## [What the task requires]
An exact copy of all the data is required, with pictures left out.

## [Raw data]
━━━━━━

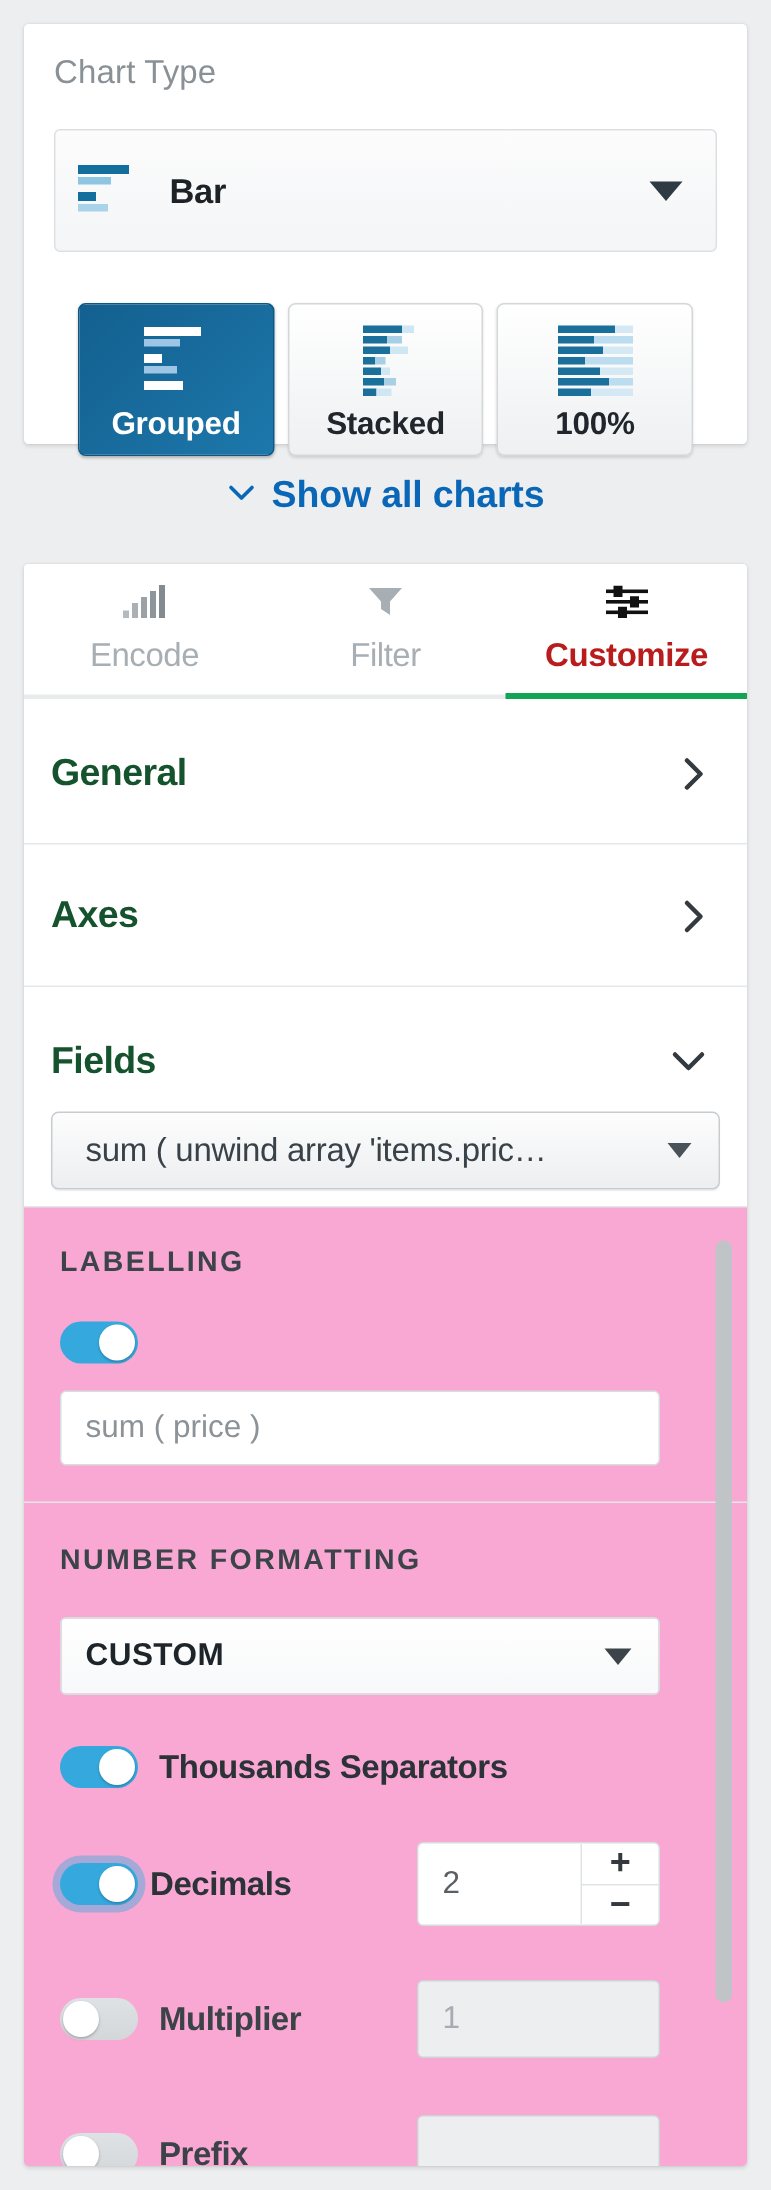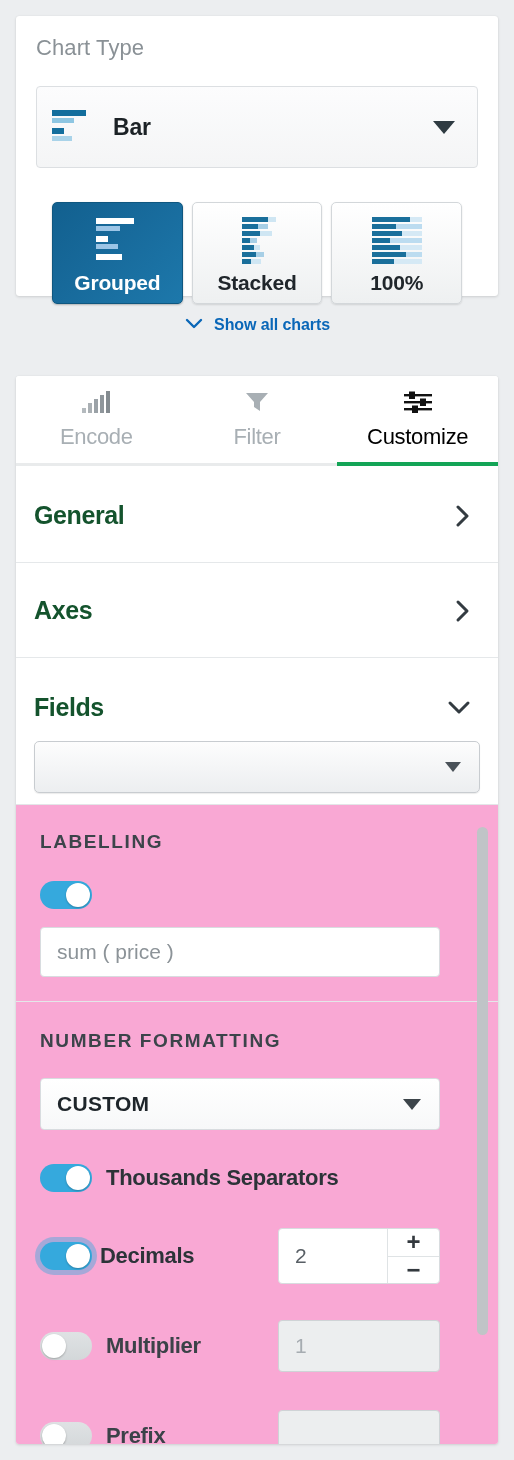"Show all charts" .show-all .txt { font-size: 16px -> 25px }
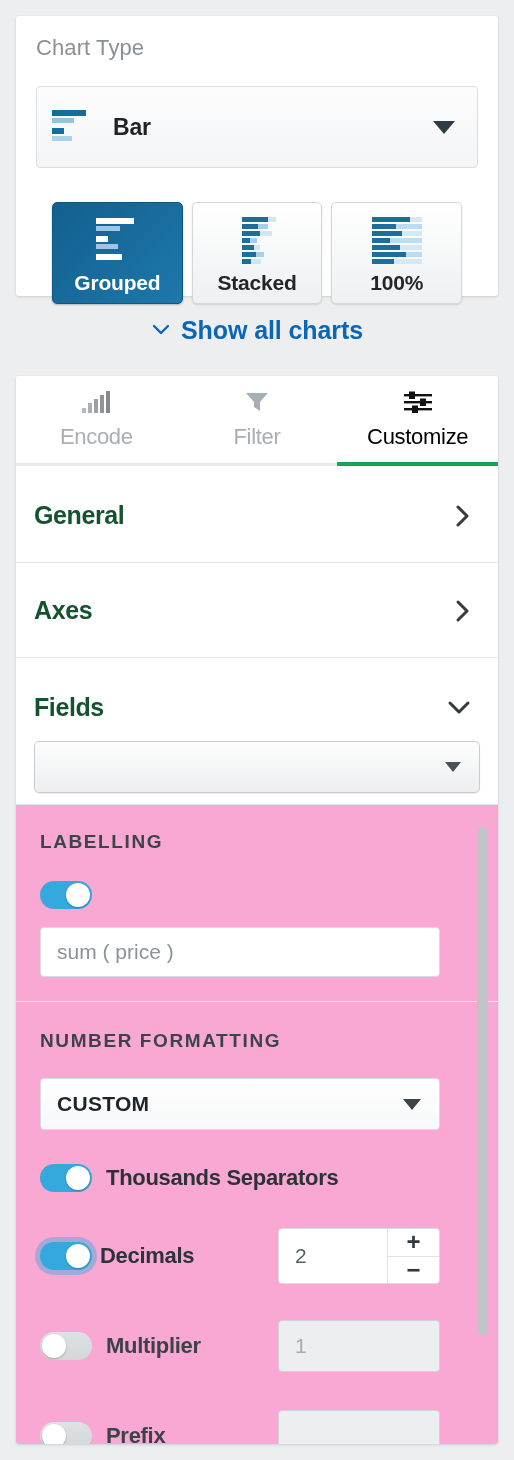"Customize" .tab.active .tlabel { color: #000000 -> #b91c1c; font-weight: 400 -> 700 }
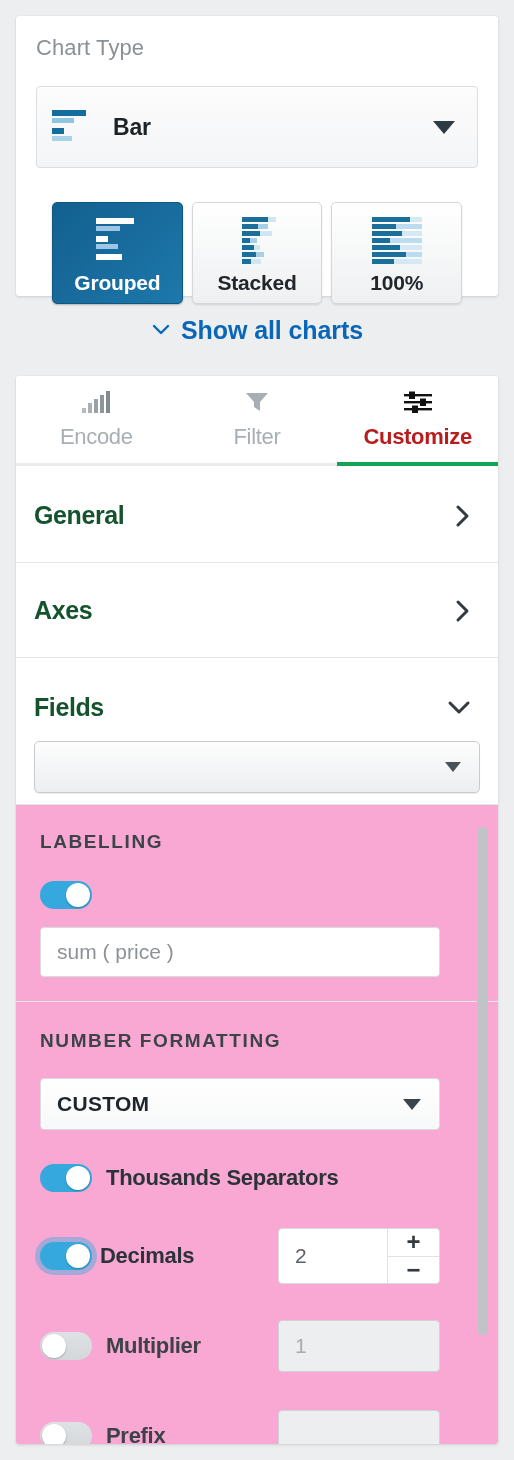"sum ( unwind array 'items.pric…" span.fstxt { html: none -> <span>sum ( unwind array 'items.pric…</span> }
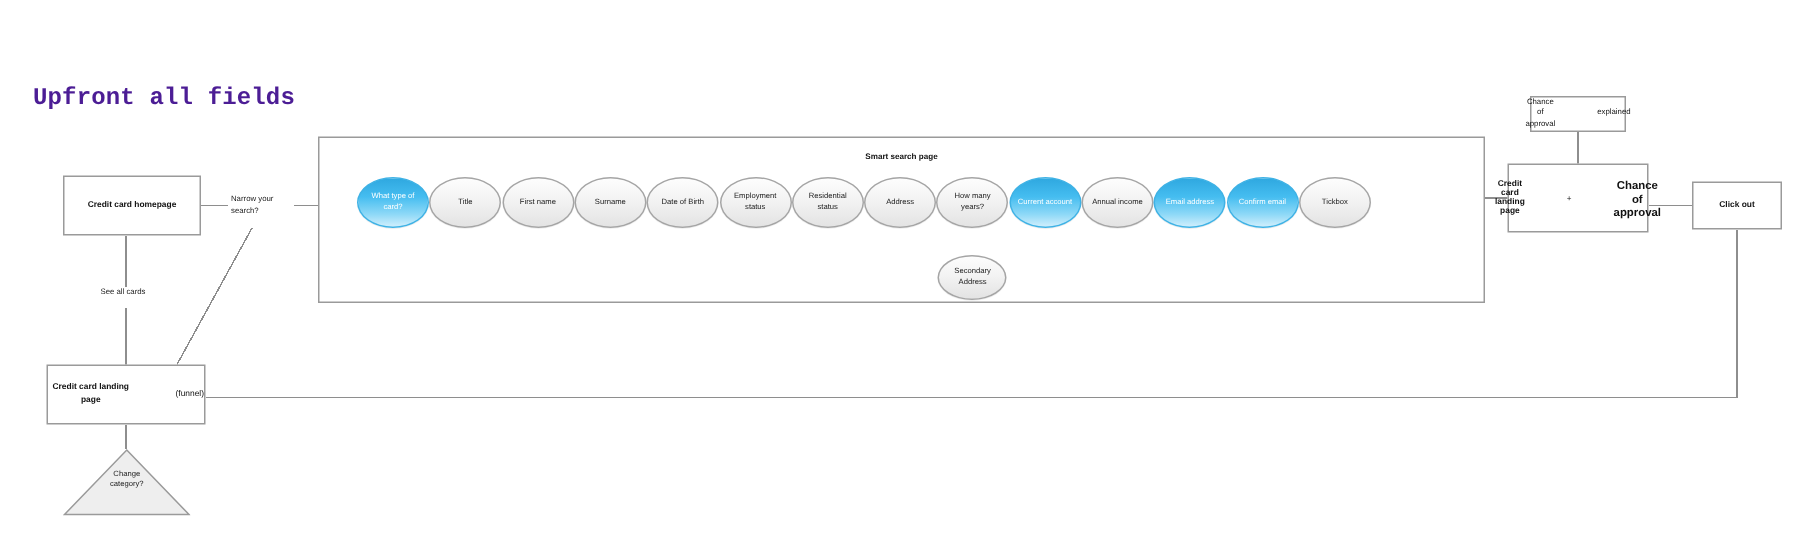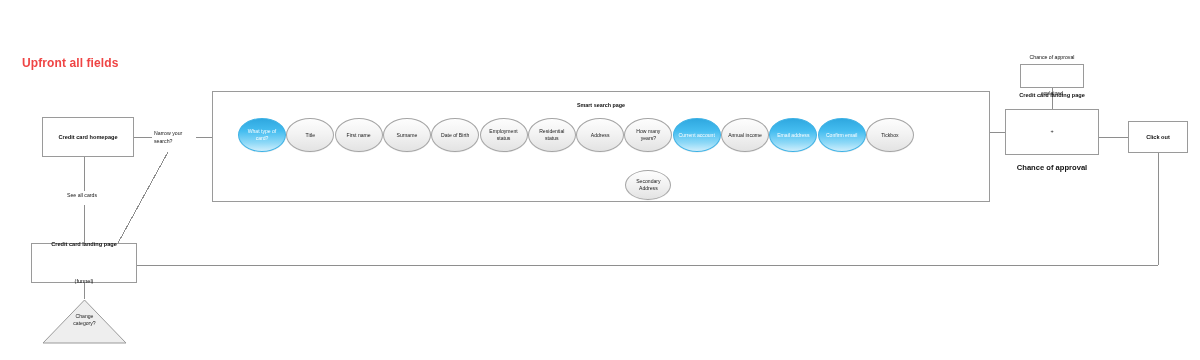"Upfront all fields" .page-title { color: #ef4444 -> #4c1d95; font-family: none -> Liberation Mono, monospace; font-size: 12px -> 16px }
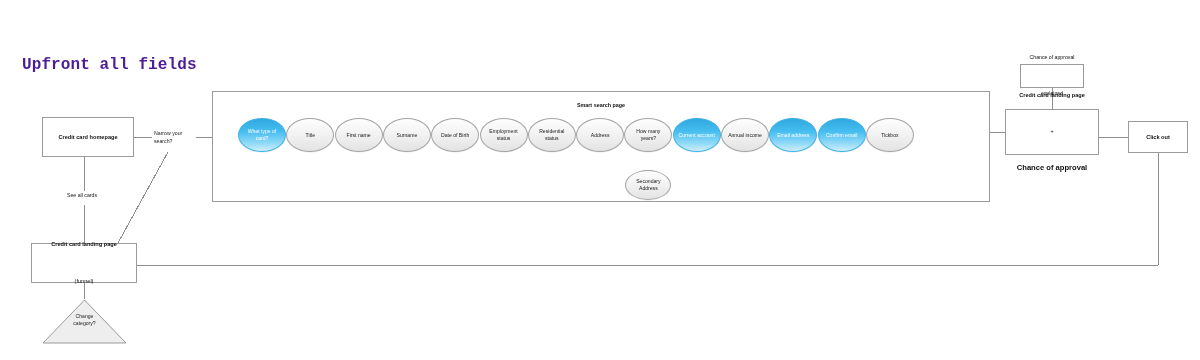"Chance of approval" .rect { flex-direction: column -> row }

━━━━━━

## [Your solution]
"Show all charts" .show-all .txt { font-size: 16px -> 25px }
"Customize" .tab.active .tlabel { color: #000000 -> #b91c1c; font-weight: 400 -> 700 }
"sum ( unwind array 'items.pric…" span.fstxt { html: none -> <span>sum ( unwind array 'items.pric…</span> }
"Upfront all fields" .page-title { color: #ef4444 -> #4c1d95; font-family: none -> Liberation Mono, monospace; font-size: 12px -> 16px }
"Chance of approval" .rect { flex-direction: column -> row }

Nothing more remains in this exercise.